Design

Graffiti Artist 'Creepytings' Is Defacing National Parks

As long as National Park Service budgets shrink, vandalism is going to be a feature of our favorite natural spaces.

Make no mistake: Casey Nocket has earned all the ire coming her way. On Tuesday, Modern Hiker called her out for painting graffiti in maybe a dozen different national parks. The publication did not take kindly to the lowbrow portraits she painted near Telescope Peak in Death Valley, on an overlook at Crater Lake, and along the Mist Trail in Yosemite National Park, among other pristine places. The Internet quickly piled on. Nocket has since taken down the Instagram feed where she documented her tagging (under the name "Creepytings"). But she's apparently taken to Tumblr to defend herself from her critics, answering one with, "if banksy did it u’d have a hardon" (#betterthanbanksy).
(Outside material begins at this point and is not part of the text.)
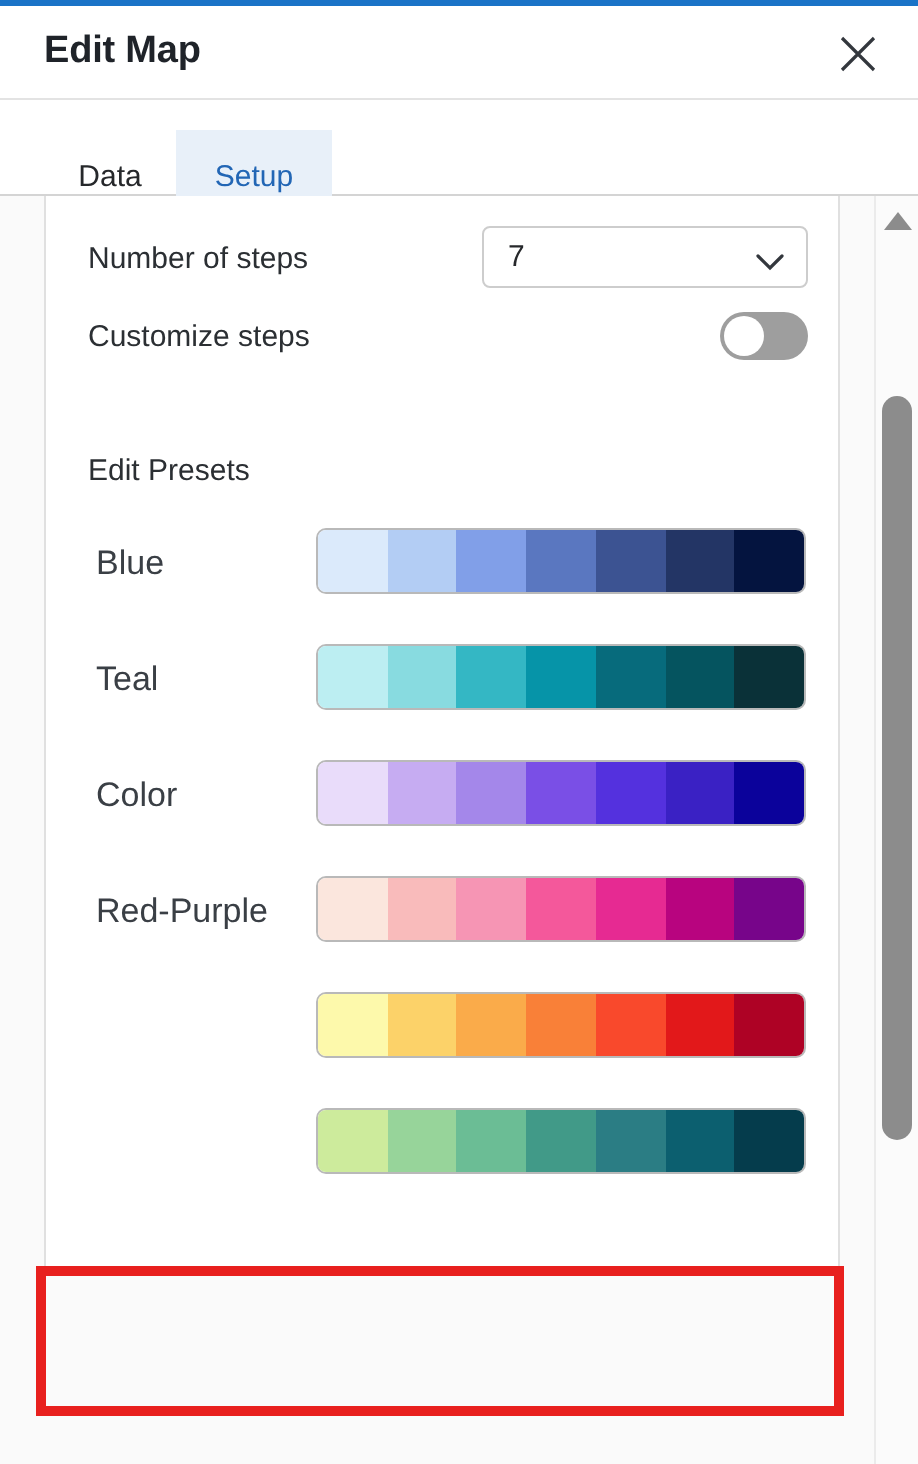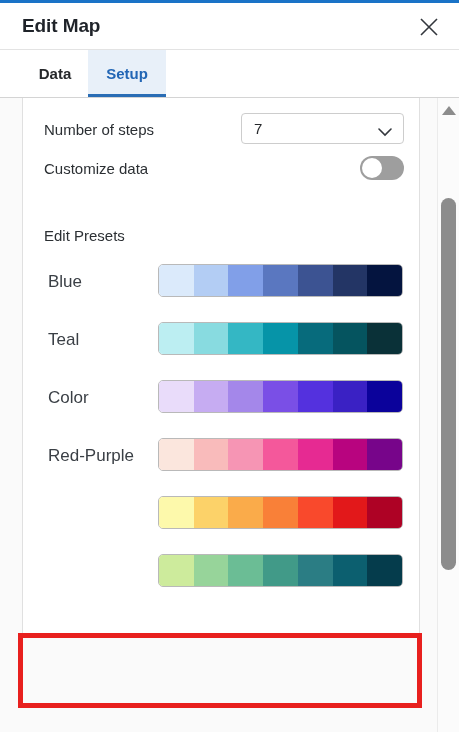"Data" .tab { font-weight: bold -> normal; top: 0 -> 15px }
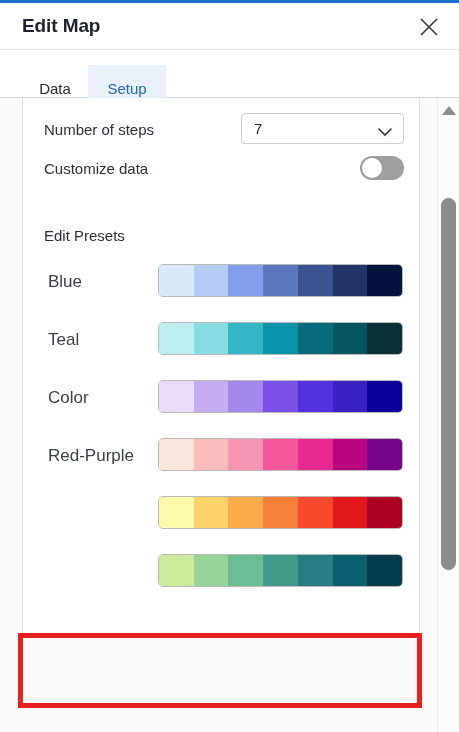"Customize data" div.row-label { text: data -> steps }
For now, Nocket appears to enjoy playing the villain, although she may savor that role less when the attention takes the form of federal misdemeanor charges. Since she makes her painting in acrylic (and not, say, chalk), it will take work for park rangers to remove them, but she hasn't permanently defaced nature. We can leave it to art history to judge whether her national-park paintings across the West stand up as a credible act of art and appropriation. A Yosemite National Park investigator posting on the Reddit thread about Nocket reminded angry readers that she deserves a fair hearing: "Due Process, Due Process, Due Process."